Bestimmte Darmbakterien produzieren eine Substanz namens Phenylacetylglutamin (kurz PAGln). Ältere Menschen bilden davon mehr als jüngere. In Zell- und Mausstudien zeigte sich, dass PAGln Zellen altern lässt, indem es die Energiekraftwerke der Zelle (Mitochondrien) schädigt und DNA-Schäden verursacht. Die Zelle bleibt dadurch gewissermaßen in einem beschädigten Zustand stecken, was als Zellalterung oder Seneszenz bezeichnet wird. Dieser Mechanismus ist biologisch gut belegt, wurde aber beim lebenden Menschen noch nicht nachgewiesen.
Allgemeiner gilt: Das Darmmikrobiom verändert sich mit dem Alter in seiner Zusammensetzung. Die bakterielle Vielfalt nimmt ab, und schädliche Arten gewinnen relativ an Gewicht. Mehrere Reviewstudien verknüpfen das mit stärkerer chronisch-niedriggradiger Entzündung und einer höheren Zahl seneszenter Zellen im Körper. Beide Phänomene hängen eng zusammen, doch ob die Bakterien die Zellalterung auslösen oder umgekehrt, ist noch nicht abschließend geklärt. Wahrscheinlich läuft es in beide Richtungen: Seneszente Zellen schütten Entzündungsstoffe aus, die das Darmmilieu weiter destabilisieren, was den Prozess erneut verstärkt.

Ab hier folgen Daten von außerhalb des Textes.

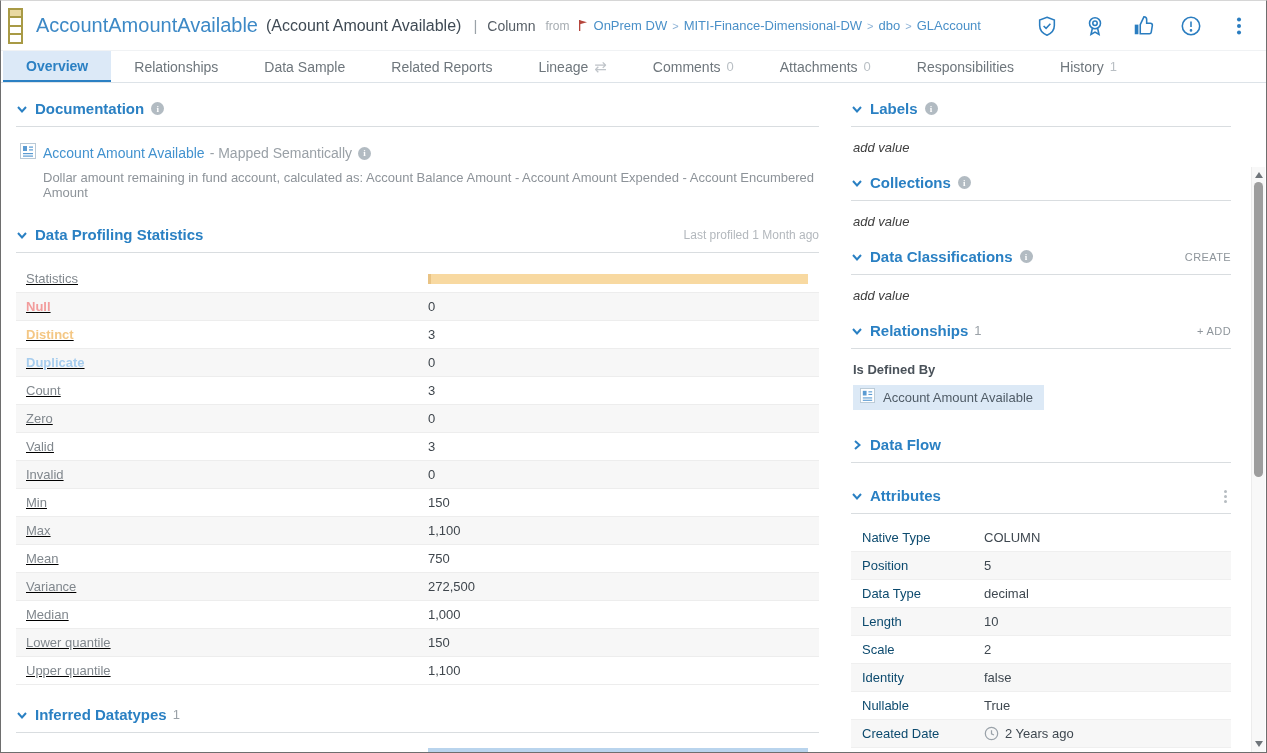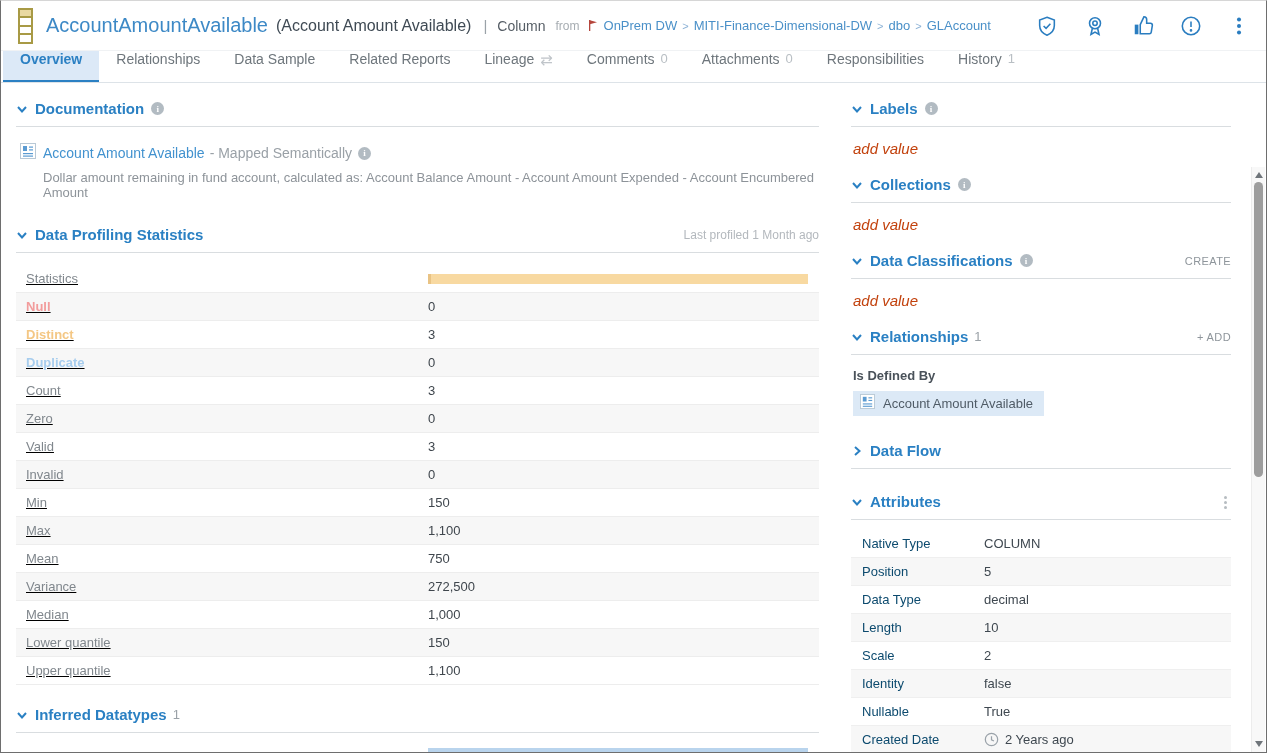"AccountAmountAvailable" .hdr { padding-left: 17px -> 7px }
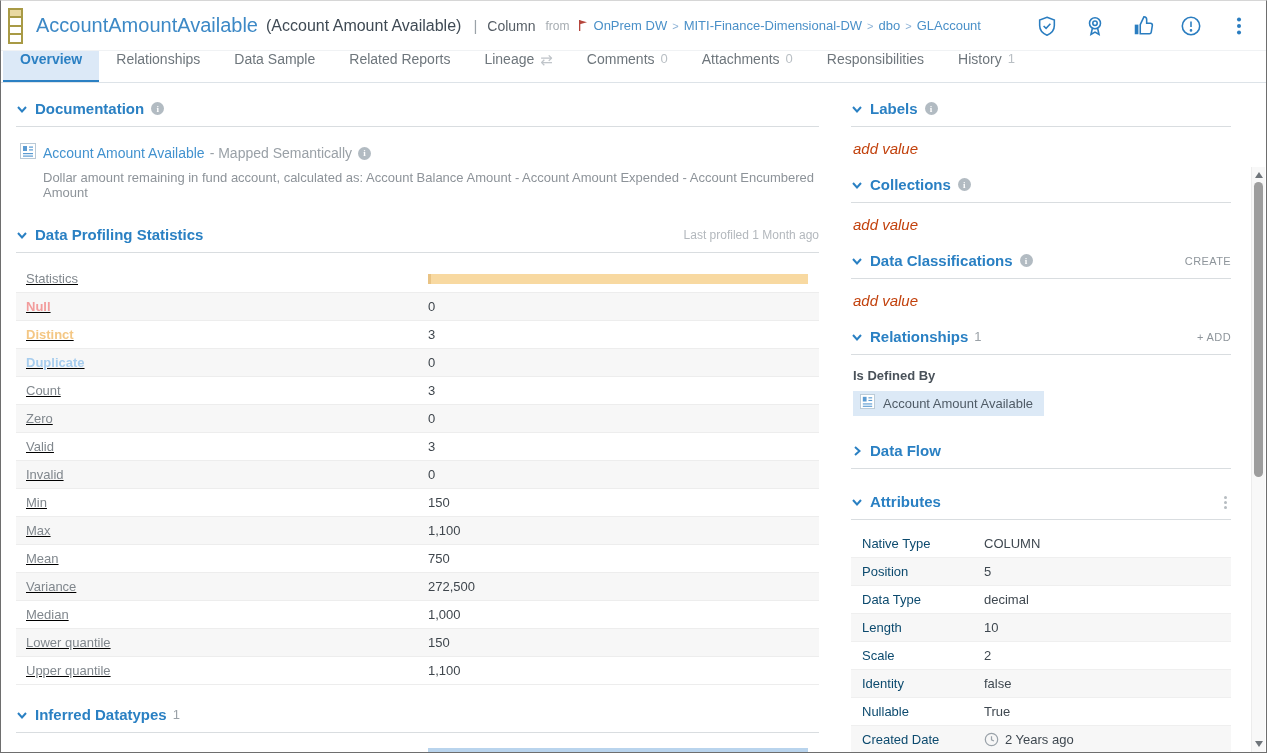"Overview" .tab { align-items: none -> center; padding: 0 17px -> 0 23px }
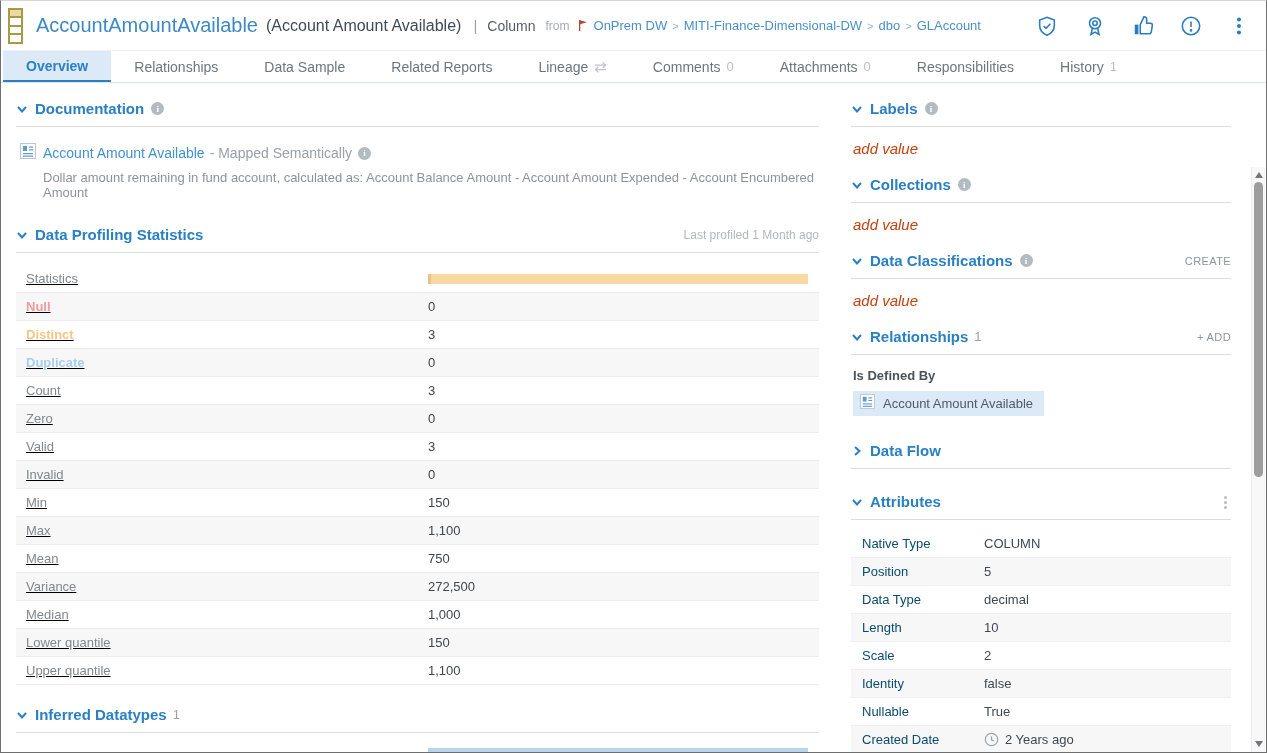"add value" .placeholder { color: #c2410c -> #404040; font-size: 15px -> 13px }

Dass man diesen Prozess über Probiotika oder Präbiotika bremsen könnte, klingt verlockend, doch klinische Evidenz beim Menschen fehlt weitgehend. Reviewstudien nennen diesen Ansatz als denkbare Richtung, mehr ist es derzeit nicht. In Mausstudien gelang es hingegen, die PAGln-getriebene Zellalterung zurückzudrängen, und zwar über zwei Strategien: die Blockade des Andockrezeptors, an dem PAGln angreift (den adrenergen Rezeptor), oder die Gabe von Senolytika, also Wirkstoffen, die gealterte Zellen beseitigen. Klinische Studien am Menschen stehen noch aus.
Eine große Übersichtsarbeit zu Anti-Aging-Interventionen erkennt das Darmmikrobiom zwar als Ansatzpunkt an, doch die Maßnahmen mit der stärksten klinischen Evidenz sind derzeit andere: Medikamente wie Rapamycin und Metformin belegen die Spitzenplätze. Das Mikrobiom taucht in der Rangliste auf, steht aber noch nicht vorn. Insgesamt gibt es belastbare mechanistische Hinweise darauf, dass Darmbakterien die Zellalterung beeinflussen können, der Schritt vom Nagetiermodell zum nachgewiesenen Effekt beim Menschen ist jedoch noch nicht vollzogen.
Aussagen basieren auf Zell- und Mausstudien (PMID 39794469), mehreren Reviewstudien zu Mikrobiom und Seneszenz (PMID 39148278, 34960102), einer breiten Anti-Aging-Übersichtsarbeit (PMID 32467649) sowie einer Studie zu Postmenopause und Darmmikrobiom (PMID 39585466). Große randomisierte klinische Studien zur Mikrobiom-Seneszenz-Verbindung beim Menschen sind nicht verfügbar.